西島さんの銃声が変わる。おそらく銃を・三〇八ウィンチェスター弾の方に変えたのだろう。
ほどなくして。
「今ので最後だな」
上野台さんの言葉で、西島さんからの銃声が止んだ。
「車に戻ろう。暑い」
「あと、そこの道の駅に寄りませんか。何があるか見たいです」
「だな。この先は行く必要がないだろう。今の集団がほとんどの魔物を片付けているだろうからさ。そこの道の駅を見て、来る途中にいた魔物一体を倒して、あとは温泉へ直行しよう」
上野台さんが言う通り、確かに暑い。
ただ八月の午後だからというのではなく、此処の気温か湿度、あるいは両方が船台あたりよりも高い気がする。

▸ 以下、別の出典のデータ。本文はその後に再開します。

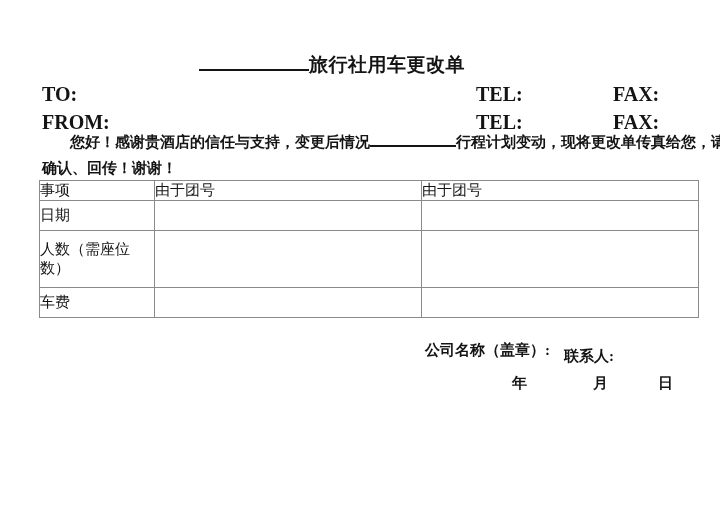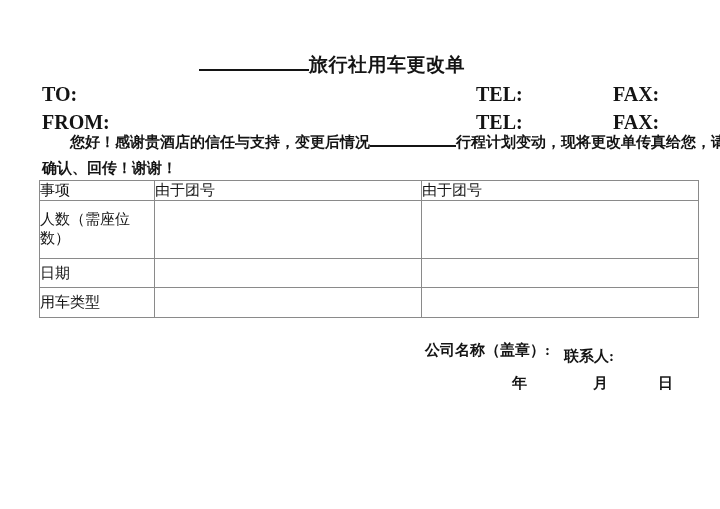--- a/index.html
+++ b/index.html
@@ -146,12 +146,12 @@
     </thead>
     <tbody>
       <tr>
-        <td>人数（需座位数）</td>
+        <td>日期</td>
         <td></td>
         <td></td>
       </tr>
       <tr>
-        <td>日期</td>
+        <td>人数（需座位数）</td>
         <td></td>
         <td></td>
       </tr>

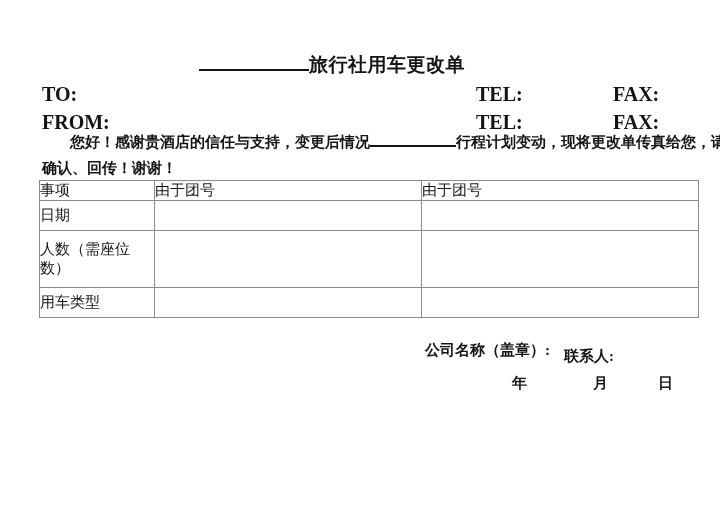--- a/index.html
+++ b/index.html
@@ -155,11 +155,6 @@
         <td></td>
         <td></td>
       </tr>
-      <tr>
-        <td>用车类型</td>
-        <td></td>
-        <td></td>
-      </tr>
     </tbody>
   </table>
 

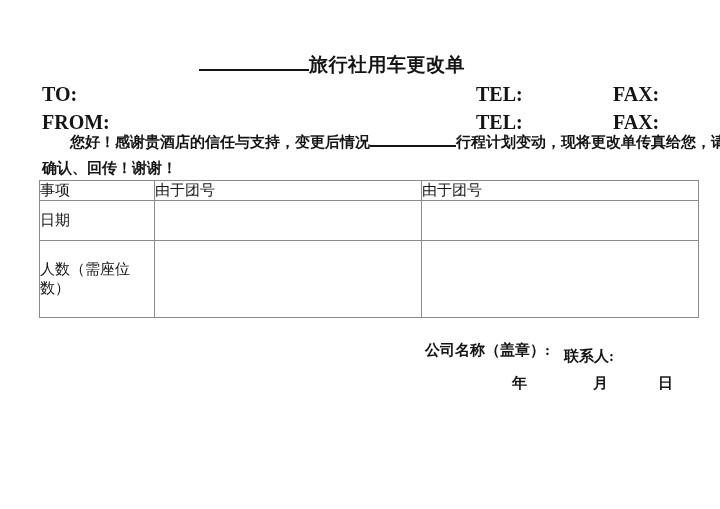--- a/index.html
+++ b/index.html
@@ -155,6 +155,11 @@
         <td></td>
         <td></td>
       </tr>
+      <tr>
+        <td>车费</td>
+        <td></td>
+        <td></td>
+      </tr>
     </tbody>
   </table>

でも急いで走ると余計汗をかきそうなので、普通に歩くペースで車へ向かう。
歩きながらスマホで今回の成果を確認。
『アークゴブリン1体、メイジゴブリン1体、ホブゴブリン5体、ゴブリン1体を倒しました。経験値一六二を獲得。田谷誠司はレベルアップしました。現在のレベルは四一です』
やっとレベルが四一まで来た。最近は一日に一上がるか上がらないかのペースだから、本当にやっとという感じだ。
さて、レベル四一なら魔法が増えている可能性がある。
なので早速ステータスを確認。
察知が察知+になっている。あと、自動照準魔法もついている。
早速スマホで確認だ。
『察知+:敵の居場所を知ったり危険を事前に知ったりする事が出来る魔法です。常時起動で初歩は魔力を十五使用します。一〇〇〇メートル以内の敵の位置、及び自分及び対象の五秒以内の身体の危険、及び十分以内の潜在的危険性を知る事が可能です。またこれらの危険を睡眠時に感じた際は自動的に起床します』
ついに俺にも遠距離の敵を把握することが可能になったようだ。
危険を知る能力もかなりパワーアップした。
自動照準魔法についても確認しておく。
『遠距離攻撃実施時、適正な射程距離内にいる敵に自動的に遠距離攻撃武器、または魔法の照準をあわせる。敵が危険を察知して回避行動をとらない限り、攻撃を命中させることが可能。ただし射程外の敵や動きの変化が大きい敵には使用不可。三分間につき、魔力六を使用』
一気に使える魔法とスキルが来た、という感じだ。
ここ最近新しい魔法の習得が無かったからだろうか。
それとも今のライフルでの攻撃が何かのトリガーになったのだろうか。
わからないけれど、とりあえずは嬉しい。
これで遠距離でも経験値を稼ぐ事が出来る。
あと、俺がレベルアップしたという事は、西島さんもレベルアップしているだろう。
魔法やスキルが追加されただろうか。
ただその辺は個人的な事だから、聞くのも何だろう。
出来ればいい魔法かスキルが手に入っていればいいなと思う。